Biogen’s felzartamab, an investigational anti-CD38 monoclonal antibody, has received Breakthrough Therapy Designation (BTD) from the U.S. Food and Drug Administration (FDA) for the treatment of late antibody-mediated rejection (AMR) without T-cell mediated rejection in kidney transplant patients.
The FDA grants BTD to drug candidates for serious or life-threatening conditions and that have preliminary clinical evidence demonstrating potential to provide substantial improvement over existing therapies. The designation provides additional opportunities to engage the FDA and to support the drug development program through Fast Track designation features.
Data from the clinical development program that supported the designation were published in the New England Journal of Medicine and presented as a late-breaking presentation at the 61st European Renal Association (ERA) Congress in Stockholm, May 2024.
“Antibody-mediated rejection is a major reason why kidney transplants fail, and currently patients suffering from AMR have tremendous unmet medical need,” said Travis Murdoch, Head of HI-Bio at Biogen. “We are focused on tackling this important challenge, and the breakthrough therapy designation will enable us to work efficiently with the FDA to accelerate development of felzartamab in AMR.”

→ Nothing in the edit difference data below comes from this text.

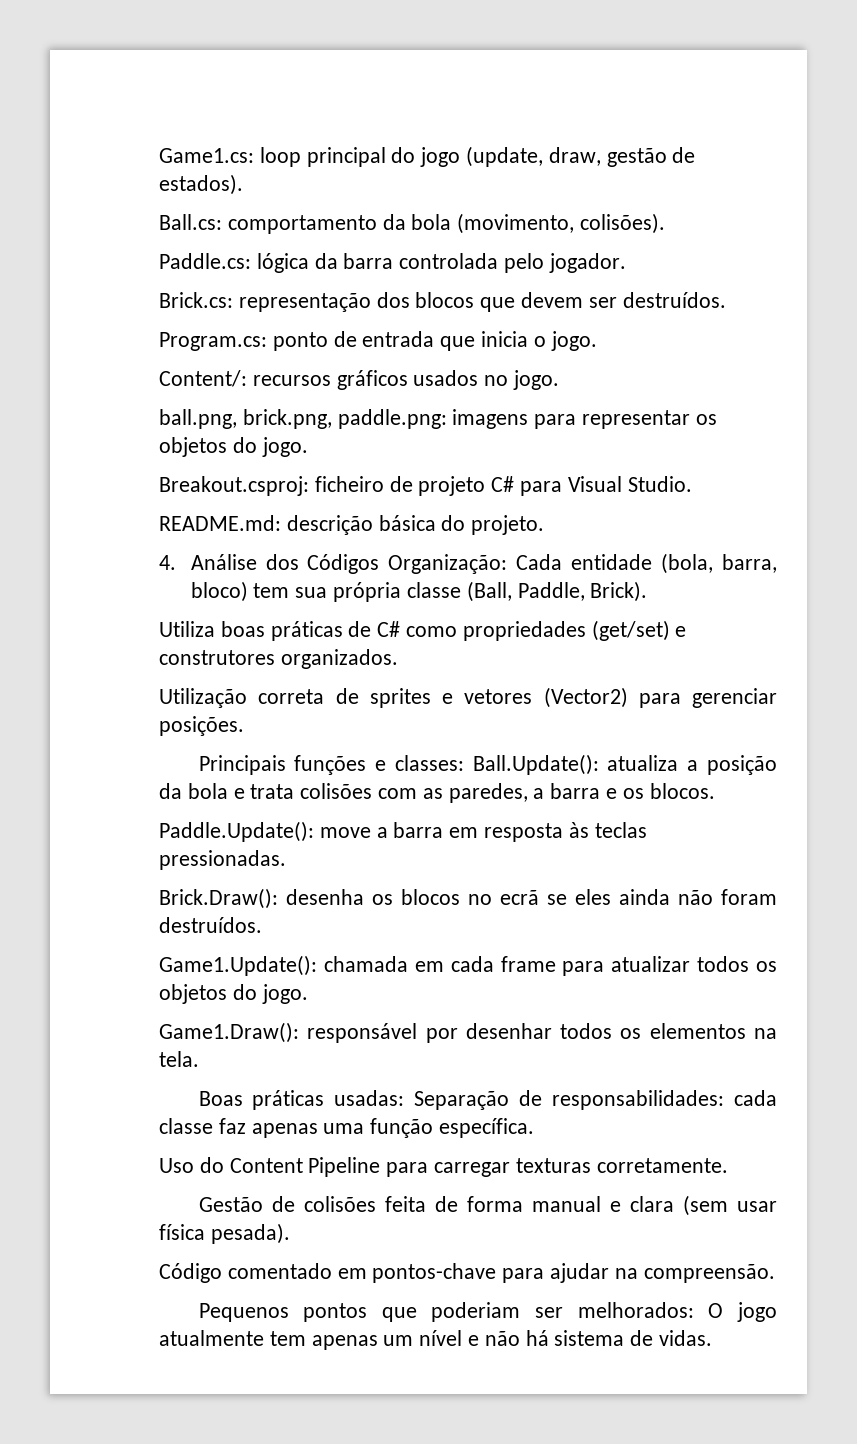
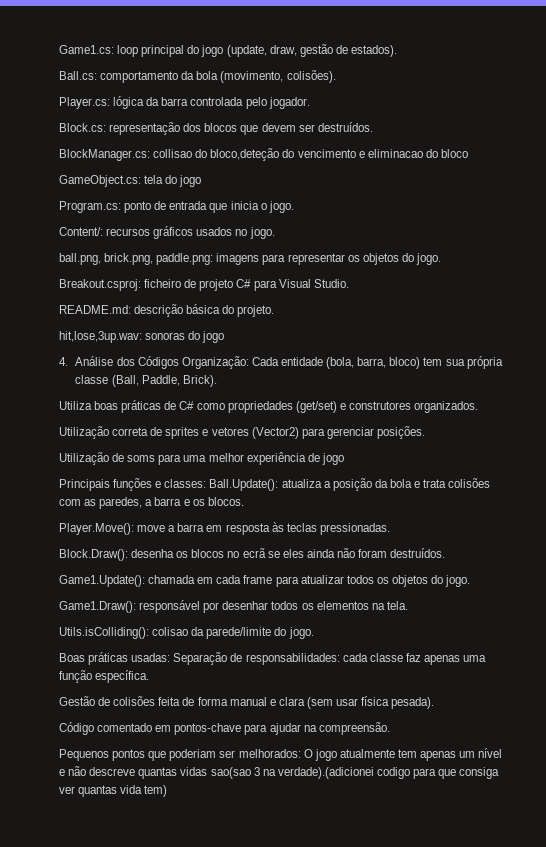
- Paddle.cs: lógica da barra controlada pelo jogador.
+ Player.cs: lógica da barra controlada pelo jogador.
- Brick.cs: representação dos blocos que devem ser destruídos.
+ Block.cs: representação dos blocos que devem ser destruídos.
+ BlockManager.cs: collisao do bloco,deteção do vencimento e eliminacao do bloco
+ GameObject.cs: tela do jogo
+ hit,lose,3up.wav: sonoras do jogo
+ Utilização de soms para uma melhor experiência de jogo
- Paddle.Update(): move a barra em resposta às teclas pressionadas.
+ Player.Move(): move a barra em resposta às teclas pressionadas.
- Brick.Draw(): desenha os blocos no ecrã se eles ainda não foram destruídos.
+ Block.Draw(): desenha os blocos no ecrã se eles ainda não foram destruídos.
+ Utils.isColliding(): colisao da parede/limite do jogo.
- Uso do Content Pipeline para carregar texturas corretamente.
- Pequenos pontos que poderiam ser melhorados: O jogo atualmente tem apenas um nível e não há sistema de vidas.
+ Pequenos pontos que poderiam ser melhorados: O jogo atualmente tem apenas um nível e não descreve quantas vidas sao(sao 3 na verdade).(adicionei codigo para que consiga ver quantas vida tem)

Felzartamab previously received BTD and Orphan Drug Designation (ODD) from the FDA for development in the treatment of primary membranous nephropathy (PMN) and ODD in the treatment of AMR in kidney transplant recipients. Phase 2 studies have been completed in AMR, PMN and IgA nephropathy (IgAN). Biogen plans to initiate Phase 3 trials for felzartamab across AMR, IgAN, and PMN in 2025.
Biogen acquired Human Immunology Biosciences (HI-Bio) in July 2024.